__Listed records__:
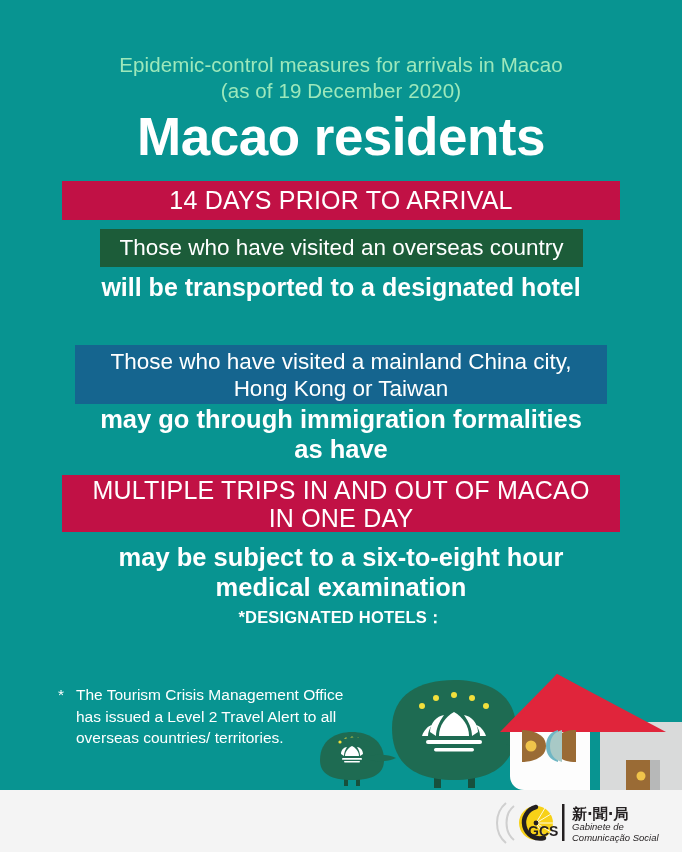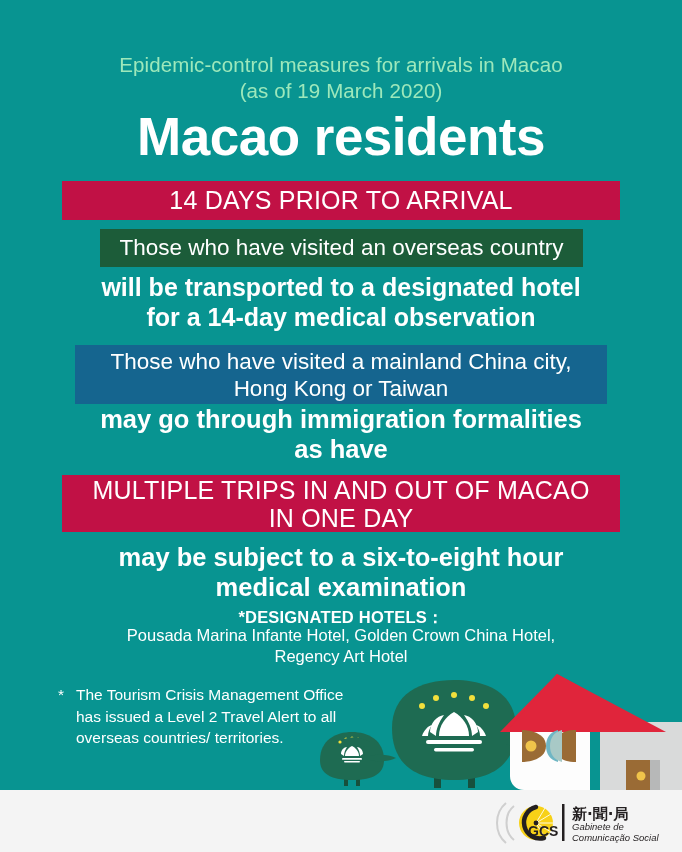--- a/index.html
+++ b/index.html
@@ -179,7 +179,7 @@
 
   <div class="subtitle">
     <div>Epidemic-control measures for arrivals in Macao</div>
-    <div>(as of 19 March 2020)</div>
+    <div>(as of 19 December 2020)</div>
   </div>
 
   <div class="main-title">Macao residents</div>

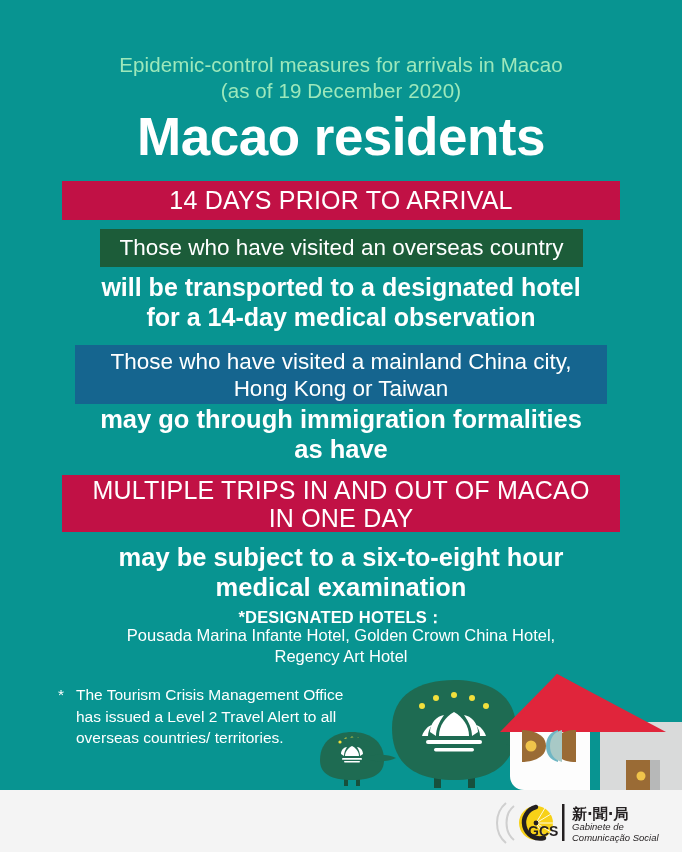--- a/index.html
+++ b/index.html
@@ -194,7 +194,6 @@
 
   <div class="statement stmt-1">
     <div>will be transported to a designated hotel</div>
-    <div>for a 14-day medical observation</div>
   </div>
 
   <div class="banner banner-blue">

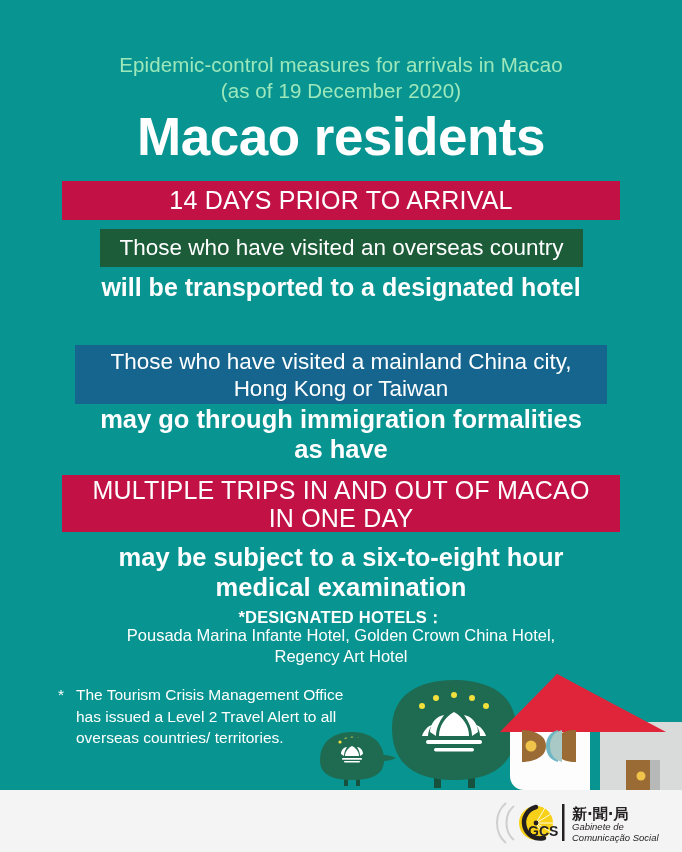--- a/index.html
+++ b/index.html
@@ -221,10 +221,6 @@
   </div>
 
   <div class="hotels-head">*DESIGNATED HOTELS：</div>
-  <div class="hotels-list">
-    <div>Pousada Marina Infante Hotel, Golden Crown China Hotel,</div>
-    <div>Regency Art Hotel</div>
-  </div>
 
   <div class="footnote">
     <span class="star">*</span>

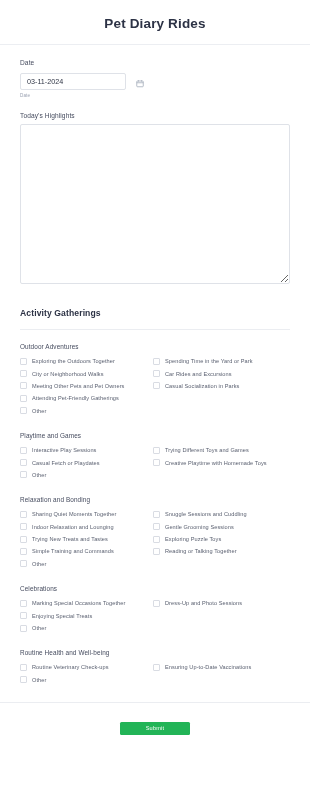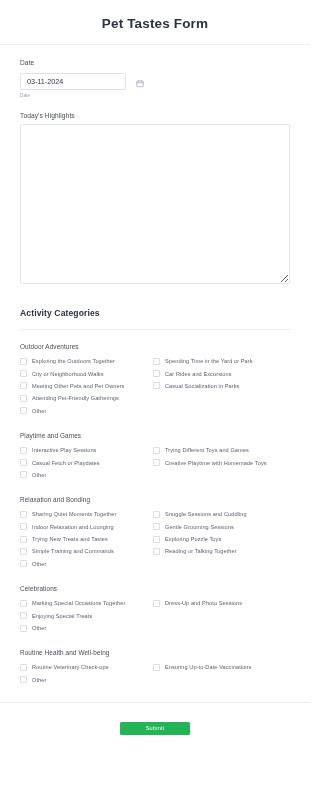--- a/index.html
+++ b/index.html
@@ -205,7 +205,7 @@
 <div class="page">
 
   <div class="header">
-    <h1 class="form-title">Pet Tastes Form</h1>
+    <h1 class="form-title">Pet Diary Rides</h1>
   </div>
   <div class="rule-full"></div>
 

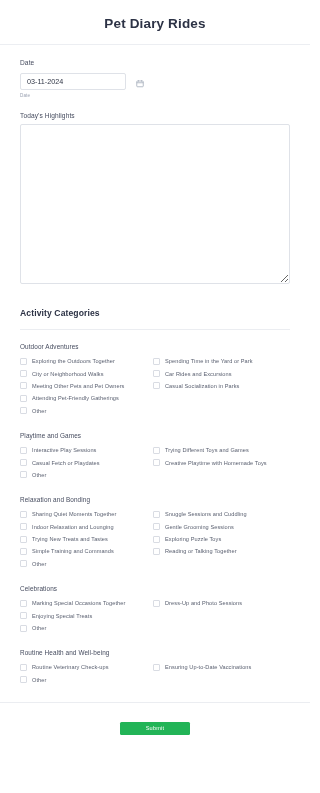--- a/index.html
+++ b/index.html
@@ -232,7 +232,7 @@
       <textarea class="highlights-area" placeholder="" style=""></textarea>
     </div>
 
-    <div class="section-title">Activity Categories</div>
+    <div class="section-title">Activity Gatherings</div>
     <div class="rule-inner"></div>
 
     <div id="groups">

__Work item__: Would you please output only the lines from the start of the material above up to and including the line with "<div>will be transported", exactly as they appear and without pictures?

__Output for this task__:
--- a/index.html
+++ b/index.html
@@ -179,7 +179,7 @@
 
   <div class="subtitle">
     <div>Epidemic-control measures for arrivals in Macao</div>
-    <div>(as of 19 March 2020)</div>
+    <div>(as of 19 December 2020)</div>
   </div>
 
   <div class="main-title">Macao residents</div>

--- a/index.html
+++ b/index.html
@@ -194,7 +194,6 @@
 
   <div class="statement stmt-1">
     <div>will be transported to a designated hotel</div>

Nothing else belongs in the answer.